In Monrovia's diplomatic quarter, workers from Medecins Sans Frontieres (Doctors without Borders) set up long white tents to treat the thousands of people who fled to the city centre during two rebel assaults this month, which cost around 700 lives.

Workers set foundations on blocks in the mud for tents, where people suffering from cholera, diarrhoea and bullet wounds will be treated.

"For about a week no one was able to do anything," said Dominique Liengme, head of the International Committee of the Red Cross in Liberia.

"We did quite a lot of assessment yesterday. The schools in town are packed. I don't think you can have a situation like that without an epidemic," she told Reuters.

MISSION DELAYED

Already cholera has taken hold of exhausted people who have spent much of the last four month in the open, often under torrential rain, with little food or drinking water.
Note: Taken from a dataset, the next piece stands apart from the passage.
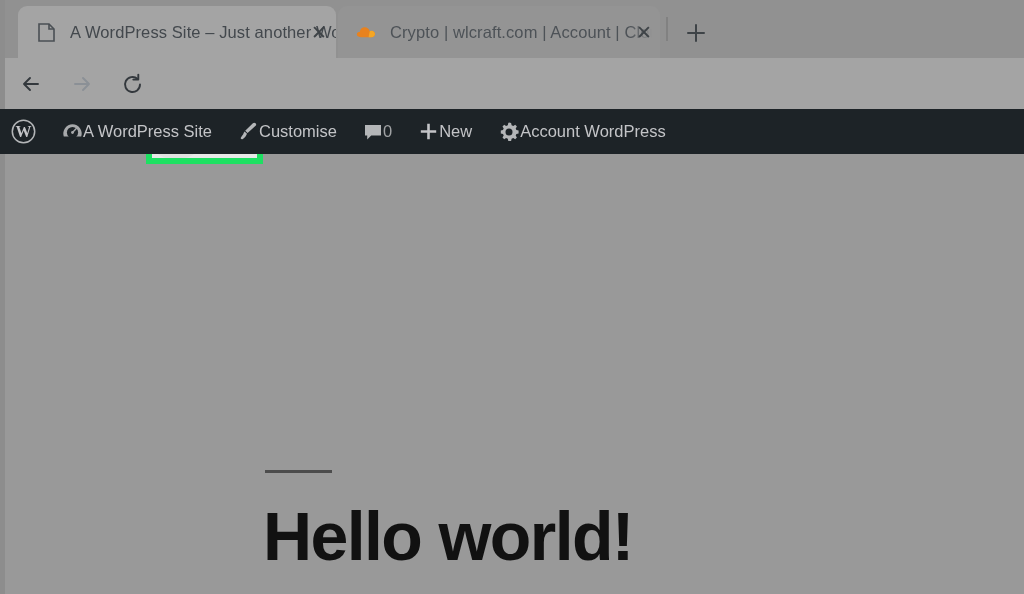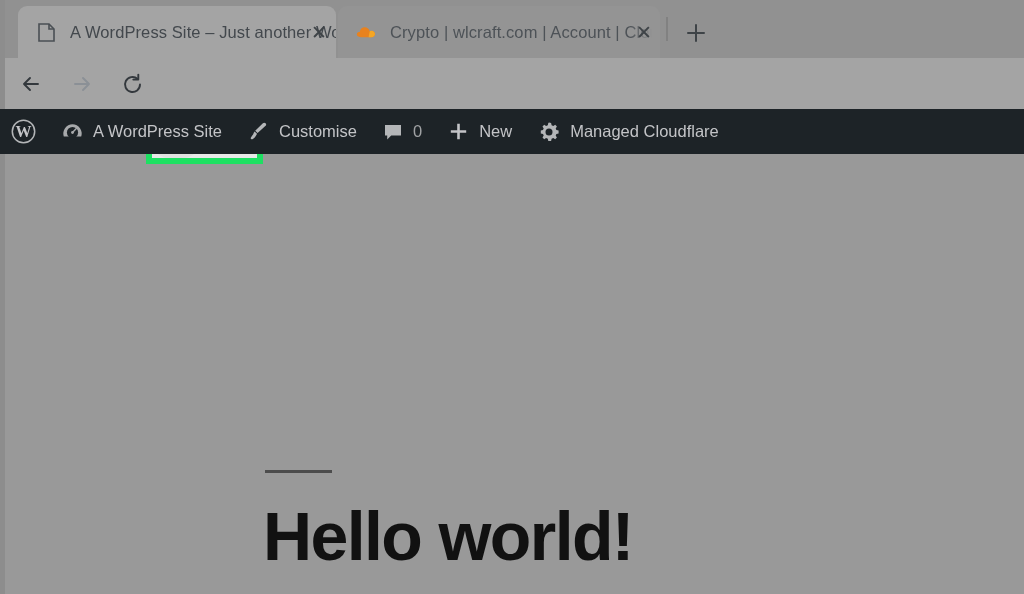"A WordPress Site" .ab-label { margin-left: 10px -> none }
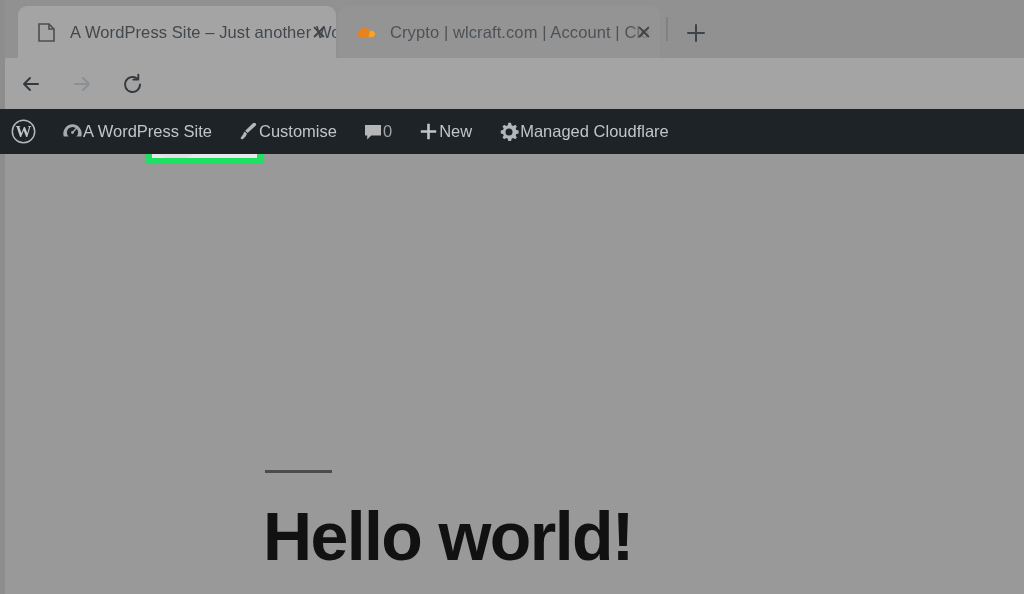"Managed Cloudflare" span.ab-label { text: Managed Cloudflare -> Account WordPress }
In the past four weeks, around 620 people have been treated for the disease.

In Geneva, the U.N. refugee agency UNHCR said on Tuesday it could begin shipping home some 15,000 Sierra Leonean refugees trapped in Liberia within days, provided the ceasefire holds.

Many residents in Monrovia fear a resurgence of the fighting between rebels and troops loyal to Taylor despite a ceasefire declared by insurgents last Friday.

The arrival of a team of monitors aiming to separate Liberia's foes and map an ill-defined front line was delayed until Wednesday, regional officials said.

Liberia's Defence Minister Daniel Chea said the arrival of the monitors, known as the Joint Verification Team, would signal the start of all other ceasefire activities.

"Once the JVT gets on the ground, they will do their work, verify those areas where various groups are," he said. "We believe this is the way forward." The United States plans to provide one military expert to the team.

Liberia's conflict has poisoned West Africa by creating a generation of ruthless young fighters, who have spread chaos across nearby borders in their brutal quest for loot.

Rebels fighting to oust Taylor now hold 60 percent of the country and want Taylor, who has been indicted for war crimes in neighbouring Sierra Leone by an international court, to quit.

Taylor has offered to go at the end of his elected mandate in January but he wants the indictment lifted.

The American-educated leader emerged as the dominant faction leader in a war that left 200,000 dead in the 1990s and went on to win 1997 polls.